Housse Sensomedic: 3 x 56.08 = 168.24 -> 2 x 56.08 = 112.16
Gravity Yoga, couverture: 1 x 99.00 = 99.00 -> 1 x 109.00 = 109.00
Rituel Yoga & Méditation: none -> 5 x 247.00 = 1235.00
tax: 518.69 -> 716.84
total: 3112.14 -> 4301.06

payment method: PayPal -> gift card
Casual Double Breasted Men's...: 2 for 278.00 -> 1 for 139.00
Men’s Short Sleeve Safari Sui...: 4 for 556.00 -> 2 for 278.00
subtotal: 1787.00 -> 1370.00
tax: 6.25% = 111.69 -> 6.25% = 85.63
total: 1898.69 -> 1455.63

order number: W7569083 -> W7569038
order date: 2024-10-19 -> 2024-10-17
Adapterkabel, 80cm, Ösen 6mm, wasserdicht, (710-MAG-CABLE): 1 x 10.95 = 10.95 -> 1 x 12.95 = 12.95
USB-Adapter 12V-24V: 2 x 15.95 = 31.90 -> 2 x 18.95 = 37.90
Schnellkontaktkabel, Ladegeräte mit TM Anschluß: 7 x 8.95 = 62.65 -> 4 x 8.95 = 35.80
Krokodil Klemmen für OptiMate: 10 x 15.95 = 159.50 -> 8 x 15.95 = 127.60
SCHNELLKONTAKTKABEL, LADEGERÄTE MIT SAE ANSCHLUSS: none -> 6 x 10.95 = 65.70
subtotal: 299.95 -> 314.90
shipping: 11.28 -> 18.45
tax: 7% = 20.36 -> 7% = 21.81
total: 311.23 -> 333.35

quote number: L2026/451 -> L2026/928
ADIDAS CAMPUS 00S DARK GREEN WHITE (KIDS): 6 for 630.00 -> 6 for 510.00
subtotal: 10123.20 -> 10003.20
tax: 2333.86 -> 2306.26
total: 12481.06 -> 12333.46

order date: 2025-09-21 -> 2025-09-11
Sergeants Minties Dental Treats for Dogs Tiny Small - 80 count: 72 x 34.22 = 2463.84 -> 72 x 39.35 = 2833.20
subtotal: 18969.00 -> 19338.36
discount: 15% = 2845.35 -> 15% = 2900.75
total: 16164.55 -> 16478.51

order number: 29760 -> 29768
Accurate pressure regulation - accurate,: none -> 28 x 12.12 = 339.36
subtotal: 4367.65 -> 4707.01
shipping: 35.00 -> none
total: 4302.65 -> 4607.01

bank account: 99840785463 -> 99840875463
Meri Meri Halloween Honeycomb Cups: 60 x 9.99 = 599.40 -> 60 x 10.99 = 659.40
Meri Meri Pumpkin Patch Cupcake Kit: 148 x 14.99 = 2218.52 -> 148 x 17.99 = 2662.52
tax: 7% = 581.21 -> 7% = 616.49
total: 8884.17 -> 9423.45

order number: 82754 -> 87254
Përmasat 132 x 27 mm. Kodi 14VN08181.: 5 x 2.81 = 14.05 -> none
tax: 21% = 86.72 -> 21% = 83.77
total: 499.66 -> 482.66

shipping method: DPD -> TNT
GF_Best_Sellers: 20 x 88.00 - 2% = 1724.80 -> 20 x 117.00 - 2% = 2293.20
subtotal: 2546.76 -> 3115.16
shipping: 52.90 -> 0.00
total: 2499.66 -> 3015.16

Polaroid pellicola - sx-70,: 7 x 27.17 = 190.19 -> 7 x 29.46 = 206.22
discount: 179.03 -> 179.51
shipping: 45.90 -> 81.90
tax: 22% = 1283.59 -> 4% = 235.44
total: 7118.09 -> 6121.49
- - - - - - -
• Activity: Look in the material above for the line with "bank account: 99840785463 -> 99840875463" and the line with "shipping method: DPD -> TNT", and transcribe exactly those lines and all lines between them, nothing more.

• Task answer:
bank account: 99840785463 -> 99840875463
Meri Meri Halloween Honeycomb Cups: 60 x 9.99 = 599.40 -> 60 x 10.99 = 659.40
Meri Meri Pumpkin Patch Cupcake Kit: 148 x 14.99 = 2218.52 -> 148 x 17.99 = 2662.52
tax: 7% = 581.21 -> 7% = 616.49
total: 8884.17 -> 9423.45

order number: 82754 -> 87254
Përmasat 132 x 27 mm. Kodi 14VN08181.: 5 x 2.81 = 14.05 -> none
tax: 21% = 86.72 -> 21% = 83.77
total: 499.66 -> 482.66

shipping method: DPD -> TNT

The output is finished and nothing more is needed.